この研究成果は、10月26日の日本公衆衛生学会で発表されたもの。両社によれば、主観的な労働パフォーマンスの変化を食品において世界で初めて示したという。

キリンは、ウイルス感染防御の司令塔であるプラズマサイトイド樹状細胞(pDC)を活性化する乳酸菌として「プラズマ乳酸菌」を発見し、これまでさまざまな科学的エビデンスを取得し、「プラズマ乳酸菌」を摂取することで、複数の免疫指標が向上するほか、冬季の風邪・インフルエンザ様症状の発症リスクが低減することを確認しているという。

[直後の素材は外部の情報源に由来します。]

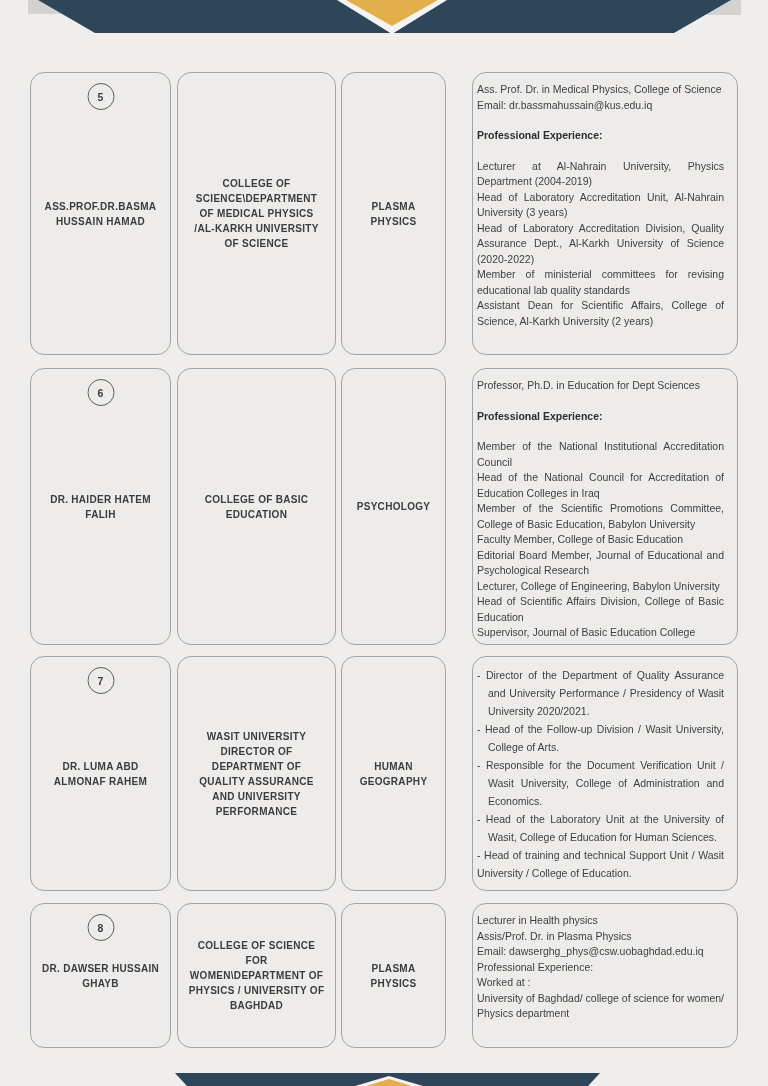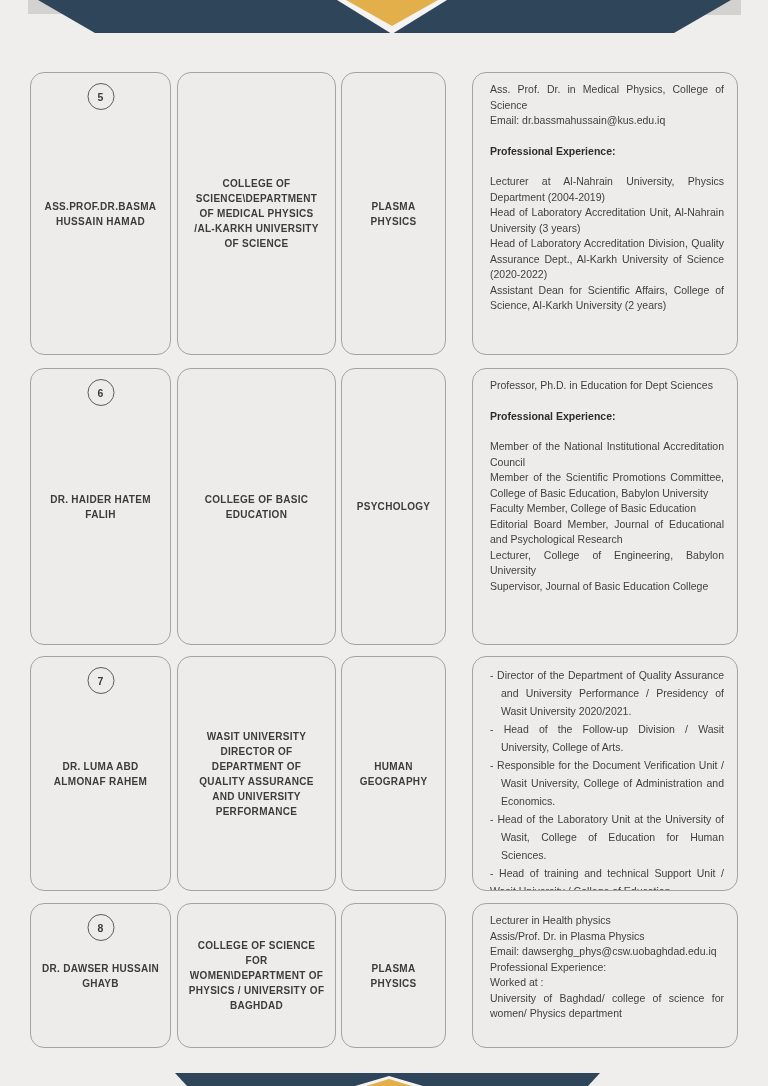--- a/index.html
+++ b/index.html
@@ -37,21 +37,21 @@
 
   .center-card{display:flex;align-items:center;justify-content:center;text-align:center;
                padding:14px 10px;}
   .center-card .label{font-size:10px;font-weight:700;letter-spacing:.3px;line-height:1.5;
                       color:#3c3c3c;}
   .badge{position:absolute;top:10px;left:50%;transform:translateX(-50%);
          width:25px;height:25px;border:1px solid #5d5d5d;border-radius:50%;
          display:flex;align-items:center;justify-content:center;
          font-size:10.5px;font-weight:700;color:#3c3c3c;background:transparent;}
 
-  .details{padding:9px 13px 8px 17px;}
+  .details{padding:9px 13px 8px 4px;}
   .detail{margin:0;font-size:10.5px;line-height:15.5px;color:#3f3f3f;text-align:justify;}
   .detail.bold{font-weight:700;color:#2d2d2d;}
   .detail.gap{margin-top:15px;}
   .detail.hang{padding-left:11px;text-indent:-11px;}
   .details.spread .detail{line-height:18px;}
 </style>
 </head>
 <body>
 
 <div class="page">
@@ -72,41 +72,44 @@
   <div class="card c3 r1 center-card">
     <div class="label">PLASMA PHYSICS</div>
   </div>
   <div class="card c4 r1 details">
       <p class="detail">Ass. Prof. Dr. in Medical Physics, College of Science</p>
       <p class="detail">Email: dr.bassmahussain@kus.edu.iq</p>
       <p class="detail bold gap">Professional Experience:</p>
       <p class="detail gap">Lecturer at Al-Nahrain University, Physics Department (2004-2019)</p>
       <p class="detail">Head of Laboratory Accreditation Unit, Al-Nahrain University (3 years)</p>
       <p class="detail">Head of Laboratory Accreditation Division, Quality Assurance Dept., Al-Karkh University of Science (2020-2022)</p>
+      <p class="detail">Member of ministerial committees for revising educational lab quality standards</p>
       <p class="detail">Assistant Dean for Scientific Affairs, College of Science, Al-Karkh University (2 years)</p>
     </div>
 
   <div class="card c1 r2 center-card">
     <div class="badge">6</div>
     <div class="label">DR. HAIDER HATEM FALIH</div>
   </div>
   <div class="card c2 r2 center-card">
     <div class="label">COLLEGE OF BASIC EDUCATION</div>
   </div>
   <div class="card c3 r2 center-card">
     <div class="label">PSYCHOLOGY</div>
   </div>
   <div class="card c4 r2 details">
       <p class="detail">Professor, Ph.D. in Education for Dept Sciences</p>
       <p class="detail bold gap">Professional Experience:</p>
       <p class="detail gap">Member of the National Institutional Accreditation Council</p>
+      <p class="detail">Head of the National Council for Accreditation of Education Colleges in Iraq</p>
       <p class="detail">Member of the Scientific Promotions Committee, College of Basic Education, Babylon University</p>
       <p class="detail">Faculty Member, College of Basic Education</p>
       <p class="detail">Editorial Board Member, Journal of Educational and Psychological Research</p>
       <p class="detail">Lecturer, College of Engineering, Babylon University</p>
+      <p class="detail">Head of Scientific Affairs Division, College of Basic Education</p>
       <p class="detail">Supervisor, Journal of Basic Education College</p>
     </div>
 
   <div class="card c1 r3 center-card">
     <div class="badge">7</div>
     <div class="label">DR. LUMA ABD ALMONAF RAHEM</div>
   </div>
   <div class="card c2 r3 center-card">
     <div class="label">WASIT UNIVERSITY DIRECTOR OF DEPARTMENT OF QUALITY ASSURANCE AND UNIVERSITY PERFORMANCE</div>
   </div>

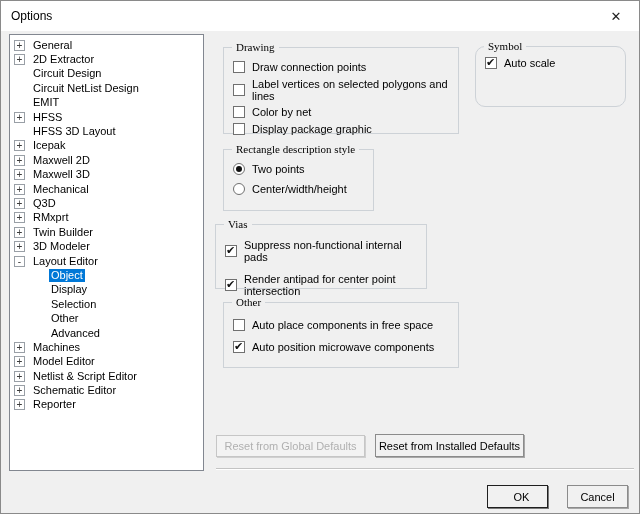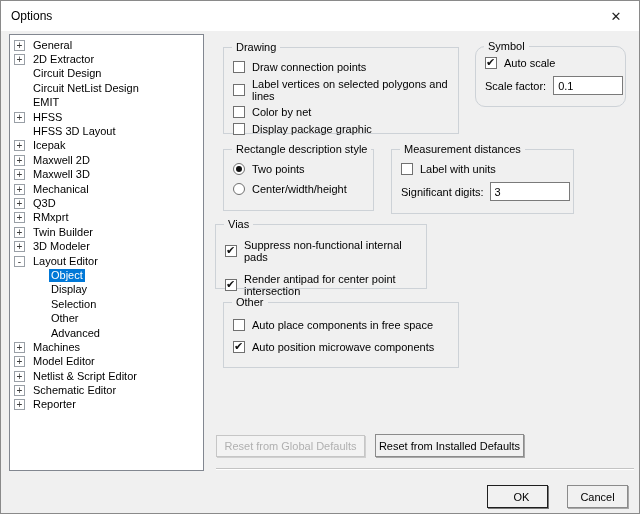--- a/index.html
+++ b/index.html
@@ -35,21 +35,21 @@
   }
   .exp-spacer { width: 11px; margin-left: 4px; margin-right: 6px; flex: 0 0 auto; }
   .trow.child .exp-spacer { margin-left: 22px; }
   .tlabel { padding: 0 2px; line-height: 13px; }
   .trow.sel .tlabel { background: #0078d7; color: #ffffff; }
 
   
   .group { position: absolute; border: 1px solid #cdd2d7; }
   .gtitle {
     position: absolute; top: -7px; left: 8px; background: #f0f0f0;
-    padding: 0 4px; font-size: 11px; color: #000; line-height: 12px;
+    padding: 0 4px; font-size: 11px; color: #000; line-height: 12px; font-family: Liberation Serif, serif;
   }
   .gbody { position: absolute; inset: 0; }
 
   .crow { display: flex; align-items: center; font-size: 11px; color: #000; }
   .cb {
     width: 12px; height: 12px; border: 1px solid #707070; background: #fff;
     margin-right: 7px; position: relative; flex: 0 0 auto;
   }
   .cb.checked::after {
     content: "\2714"; position: absolute; left: 0px; top: -2px;
@@ -220,54 +220,37 @@
         </div>
     </div>
 
     <div class="group" style="left:474px; top:15px; width:151px; height:61px;border-radius:10px;">
       <span class="gtitle">Symbol</span>
       <div class="gbody" style="padding:10px 0 0 9px;">
         <div class="crow">
           <span class="cb checked"></span>
           <span>Auto scale</span>
         </div>
-        <div class="frow" style="margin-top:7px;">
-          <span>Scale factor:</span>
-          <input class="tinput" style="width: 70px; margin-left: 7px;" value="0.1">
-        </div>
       </div>
     </div>
 
     <div class="group" style="left:222px; top:118px; width:151px; height:62px;">
       <span class="gtitle">Rectangle description style</span>
       <div class="gbody" style="padding:13px 0 0 9px; display:flex; flex-direction:column; gap:8px;">
           <div class="crow">
             <span class="rb sel"></span>
             <span>Two points</span>
           </div>
           <div class="crow">
             <span class="rb"></span>
             <span>Center/width/height</span>
           </div>
         </div>
     </div>
 
-    <div class="group" style="left:390px; top:118px; width:183px; height:65px;">
-      <span class="gtitle">Measurement distances</span>
-      <div class="gbody" style="padding:13px 0 0 9px;">
-        <div class="crow">
-          <span class="cb"></span>
-          <span>Label with units</span>
-        </div>
-        <div class="frow" style="margin-top:7px;">
-          <span>Significant digits:</span>
-          <input class="tinput" style="width: 80px; margin-left: 6px;" value="3">
-        </div>
-      </div>
-    </div>
 
     <div class="group" style="left:214px; top:193px; width:212px; height:65px;">
       <span class="gtitle">Vias</span>
       <div class="gbody" style="padding:14px 0 0 9px; display:flex; flex-direction:column; gap:10px;">
           <div class="crow">
             <span class="cb checked"></span>
             <span>Suppress non-functional internal pads</span>
           </div>
           <div class="crow">
             <span class="cb checked"></span>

これらの成果は、労働環境におけるリスクである病欠・パフォーマンス低下に、プラズマ乳酸菌が貢献できる可能性を示唆している。そこで、キリンとヤフーは、労働環境改善の観点からヤフー本社従業員を対象にしたプラズマ乳酸菌の労働パフォーマンス改善効果の検証を共同研究として行った。

試験方法は、ヤフー本社に勤務する20歳から65歳までの226名の従業員を対象に、2017年11月下旬から2018年2月下旬にかけて実施。被験者をランダムに2つのグループに分け、片方のグループにはプラズマ乳酸菌を1000億個含む飲むヨーグルト飲料を4週間摂取(プラズマ乳酸菌摂取期間)した後に、4週間の摂取しない期間(非摂取期間)を設定。もう片方のグループには、順番を入れ替えて非摂取期間、プラズマ乳酸菌摂取期間の順に実施した。各期間中に、アンケートで体調、気分、労働生産性の評価を行った。

その結果、プラズマ乳酸菌摂取期間では、非摂取期間に比べて労働生産性が約5%向上したという結果だった。

ヤフー社の統括産業医である白岡亮平氏は、「食品の摂取によりプレゼンティーズムが改善した世界初の知見」「労働者の健康や労働パフォーマンス向上の施策として有効である」などと話した。

キリンは乳酸菌事業に本格参入を開始した今年、同事業の売上額は目標の約1.5倍の約55億円になる見込みという。今後、21年には150億円、27年には230億円を目指す。健康経営に役立ててもらうためオフィス需要への提案を強化するとともに、他企業との連携も拡大していく考えで、このほど遺伝子解析を行う会社と連携したという。

現在、キリングループの健康経営にも「プラズマ乳酸菌」は活かされており、従業員の健康サポートとして、キリンビール横浜工場の従業員(のべ111人)に無料提供されている。また、中野グループ本社全従業員(約2500人)にも今年12月から来年2月まで商品を自由に摂取できる環境を提供する予定。

キリンの磯崎功典社長は、健康経営に向け、自社従業員向けのプラズマ乳酸菌の無料提供について、「いっぺんにはできないので、中野本社からスタートして徐々に広げてたい。スピード感をもって取り組んでいく。従業員の健康は、社会にとっても、企業にとってもプラスだ。明るく、楽しく、健康に働ける組織を目指す」と話した。